Your task — The line containing "ConvergeKC: 20 x" marks the end: copy exactly every line from the start of the records below up to and including it, leaving out pictures.

Task data —
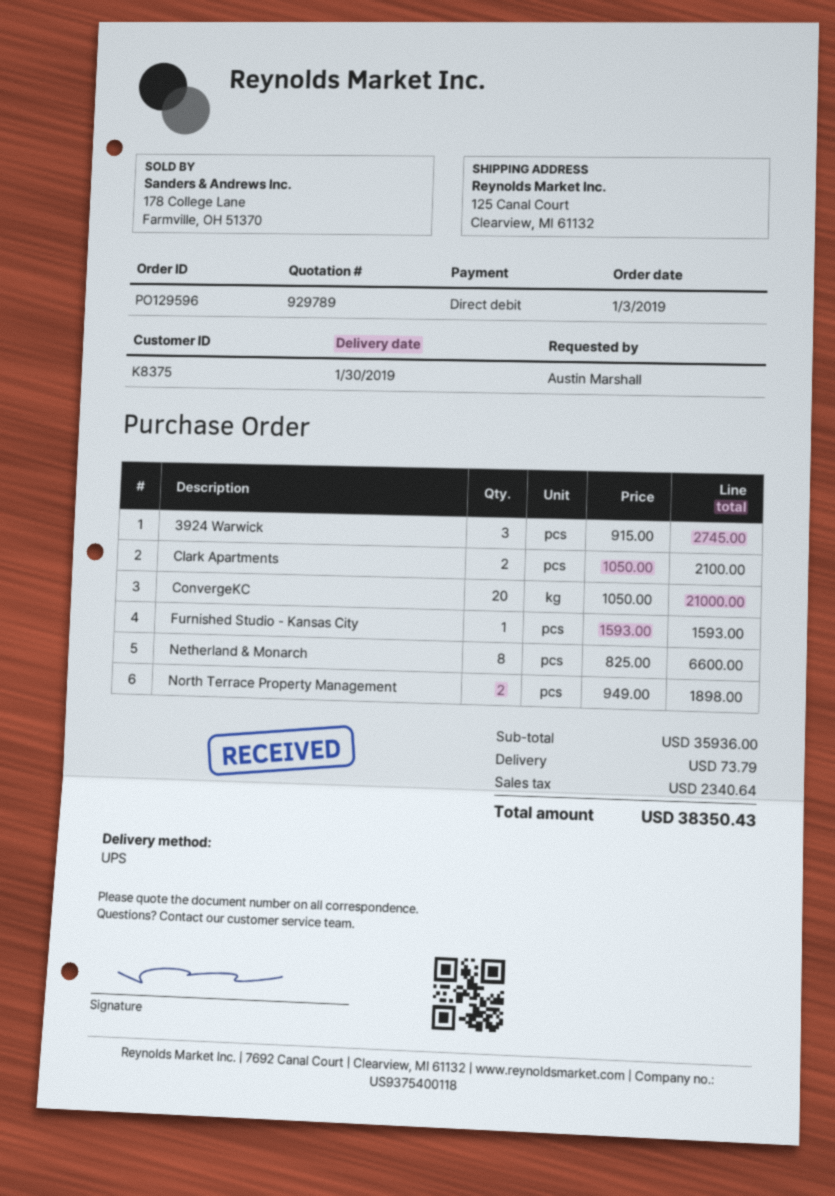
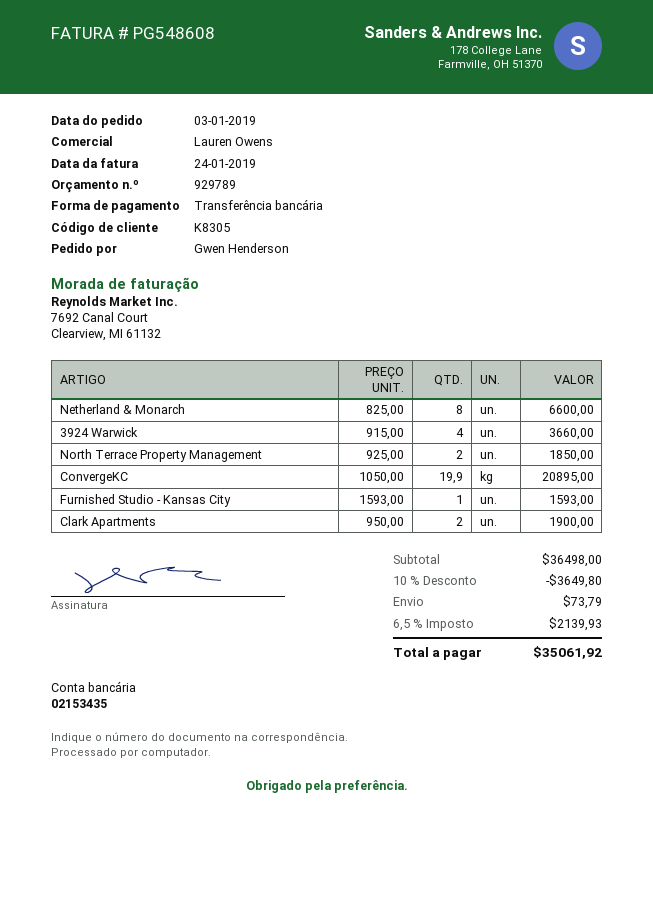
customer number: K8375 -> K8305
ordered by: Austin Marshall -> Gwen Henderson
payment method: direct debit -> bank transfer
3924 Warwick: 3 x 915.00 = 2745.00 -> 4 x 915.00 = 3660.00
Clark Apartments: 2 x 1050.00 = 2100.00 -> 2 x 950.00 = 1900.00
ConvergeKC: 20 x 1050.00 = 21000.00 -> 19.9 x 1050.00 = 20895.00
North Terrace Property Management: 2 x 949.00 = 1898.00 -> 2 x 925.00 = 1850.00
subtotal: 35936.00 -> 36498.00
discount: none -> 10% = 3649.80
tax: 2340.64 -> 2139.93
total: 38350.43 -> 35061.92

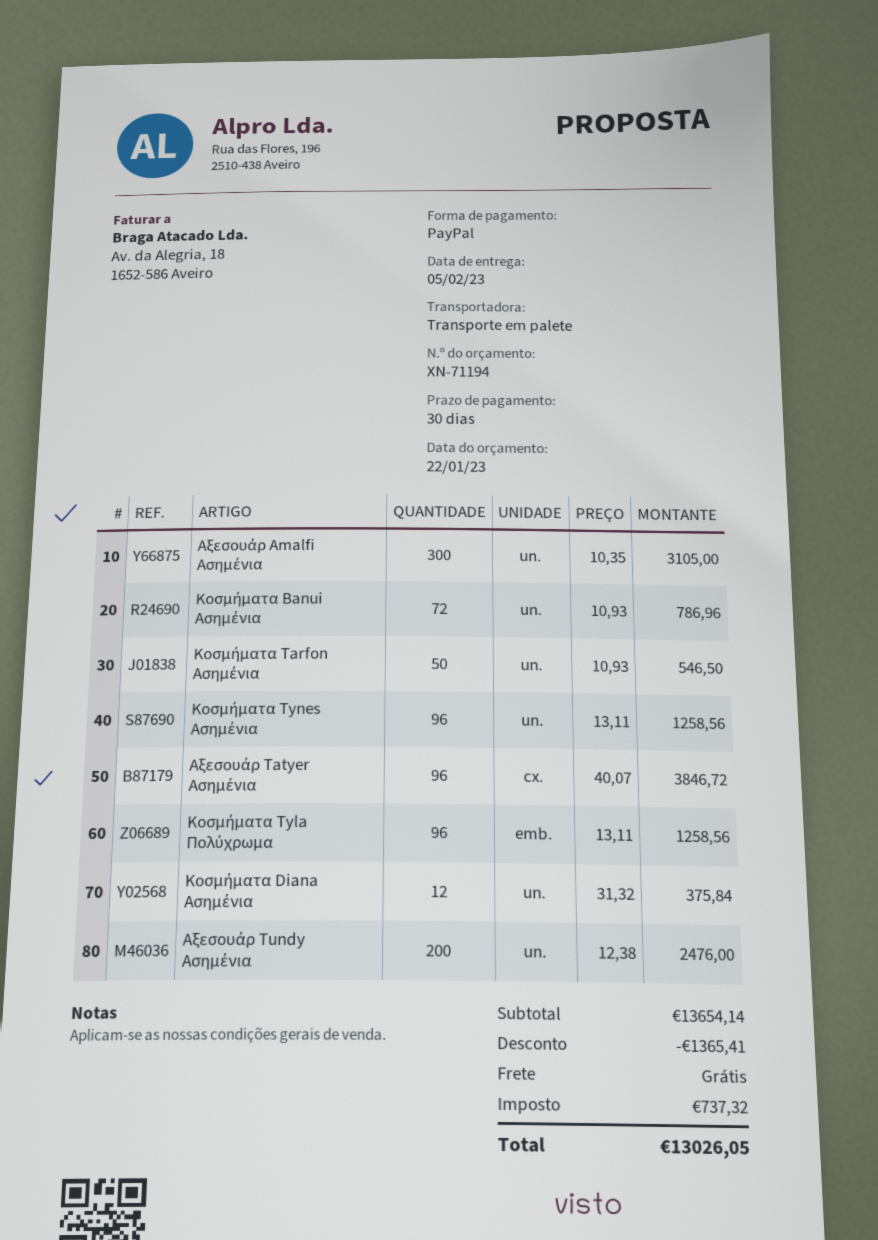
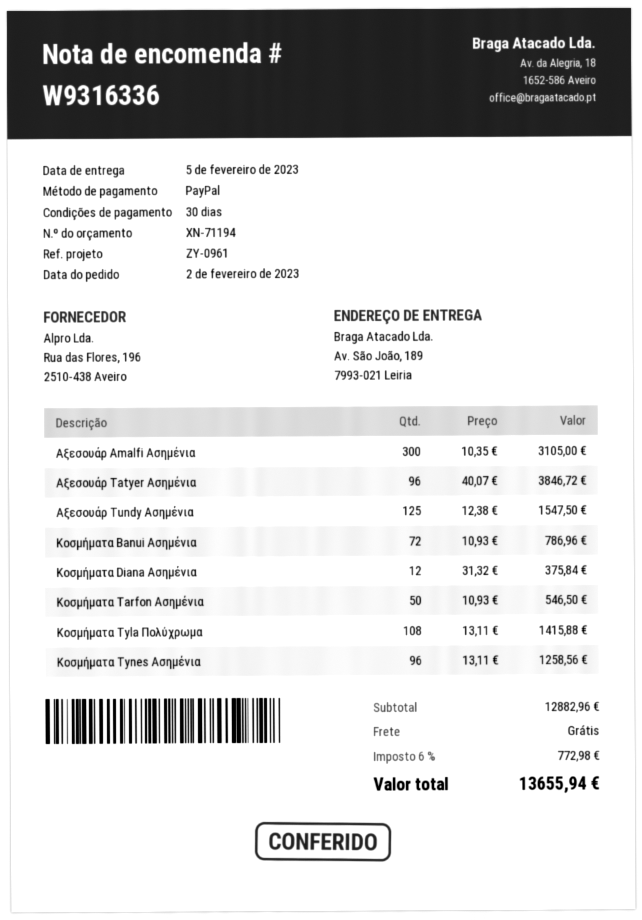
Κοσμήματα Tyla Πολύχρωμα: 96 x 13.11 = 1258.56 -> 108 x 13.11 = 1415.88
Αξεσουάρ Tundy Ασημένια: 200 x 12.38 = 2476.00 -> 125 x 12.38 = 1547.50
subtotal: 13654.14 -> 12882.96
discount: 1365.41 -> none
tax: 737.32 -> 772.98
total: 13026.05 -> 13655.94

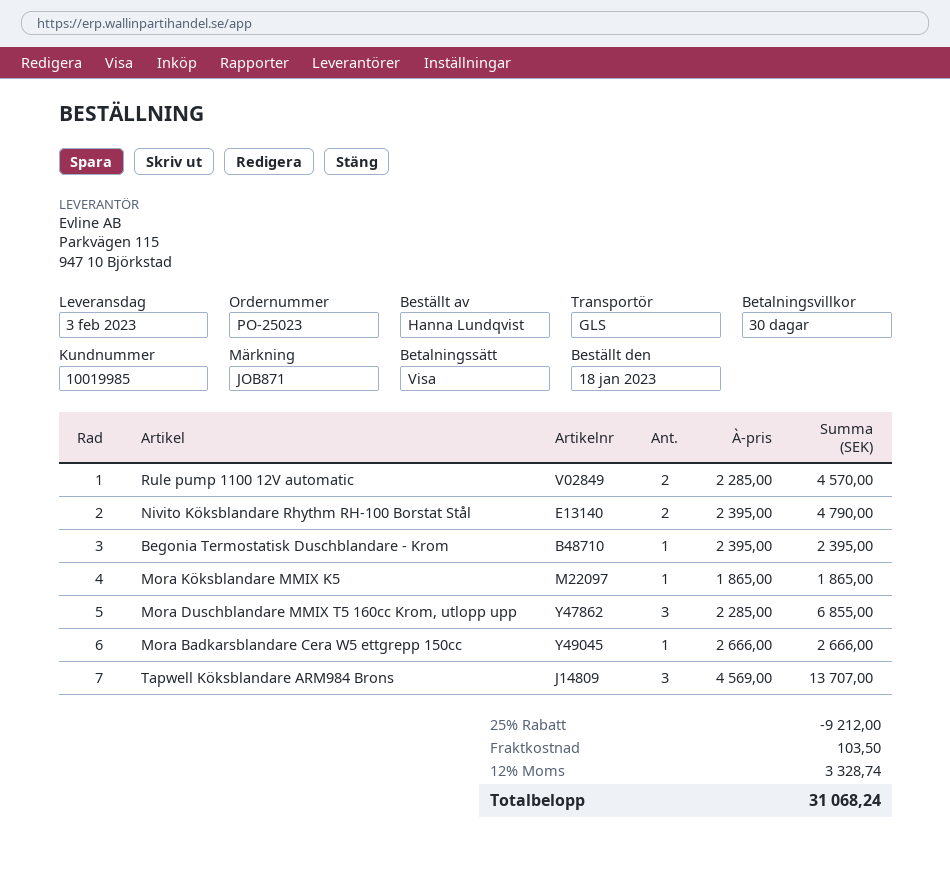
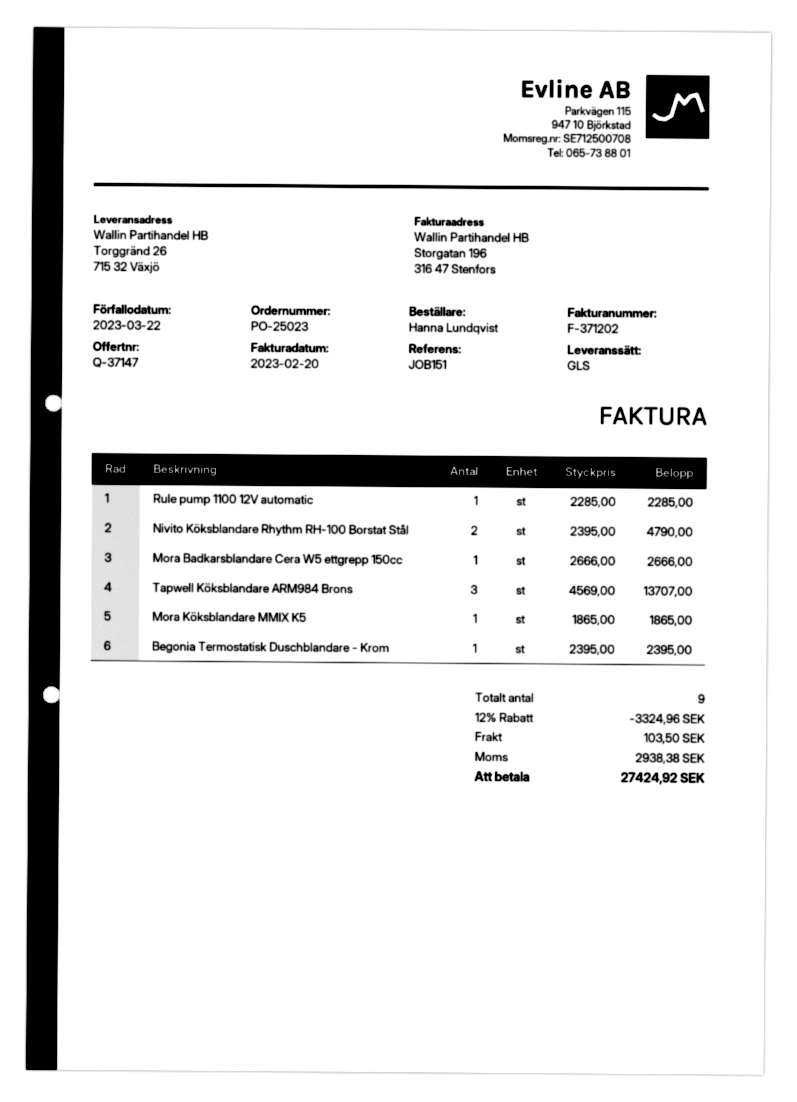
reference: JOB871 -> JOB151
Rule pump 1100 12V automatic: 2 x 2285.00 = 4570.00 -> 1 x 2285.00 = 2285.00
Mora Duschblandare MMIX T5 160cc Krom, utlopp upp: 3 x 2285.00 = 6855.00 -> none
discount: 25% = 9212.00 -> 12% = 3324.96
tax: 3328.74 -> 2938.38
total: 31068.24 -> 27424.92

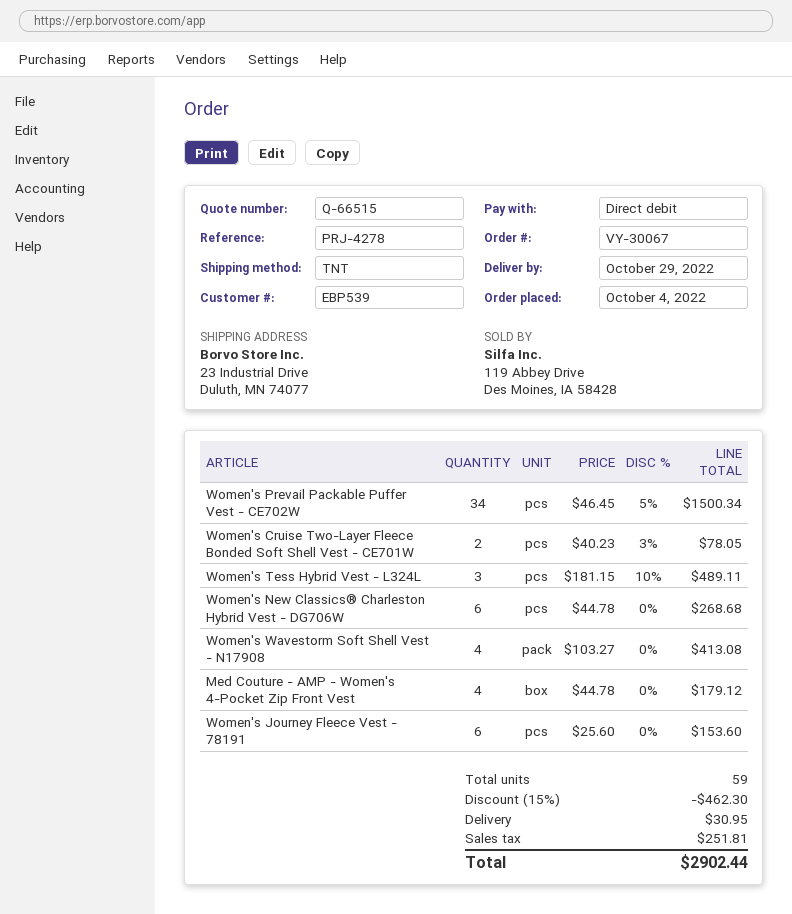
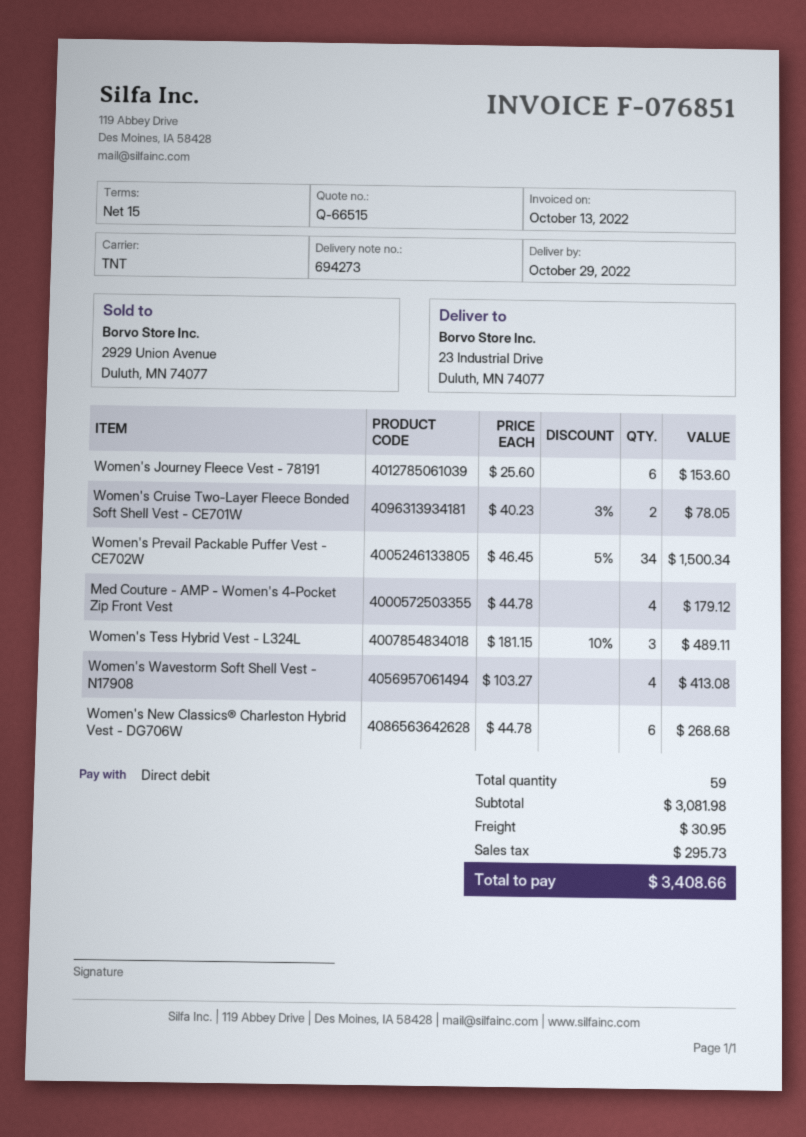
discount: 15% = 462.30 -> none
tax: 251.81 -> 295.73
total: 2902.44 -> 3408.66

Task result —
customer number: K8375 -> K8305
ordered by: Austin Marshall -> Gwen Henderson
payment method: direct debit -> bank transfer
3924 Warwick: 3 x 915.00 = 2745.00 -> 4 x 915.00 = 3660.00
Clark Apartments: 2 x 1050.00 = 2100.00 -> 2 x 950.00 = 1900.00
ConvergeKC: 20 x 1050.00 = 21000.00 -> 19.9 x 1050.00 = 20895.00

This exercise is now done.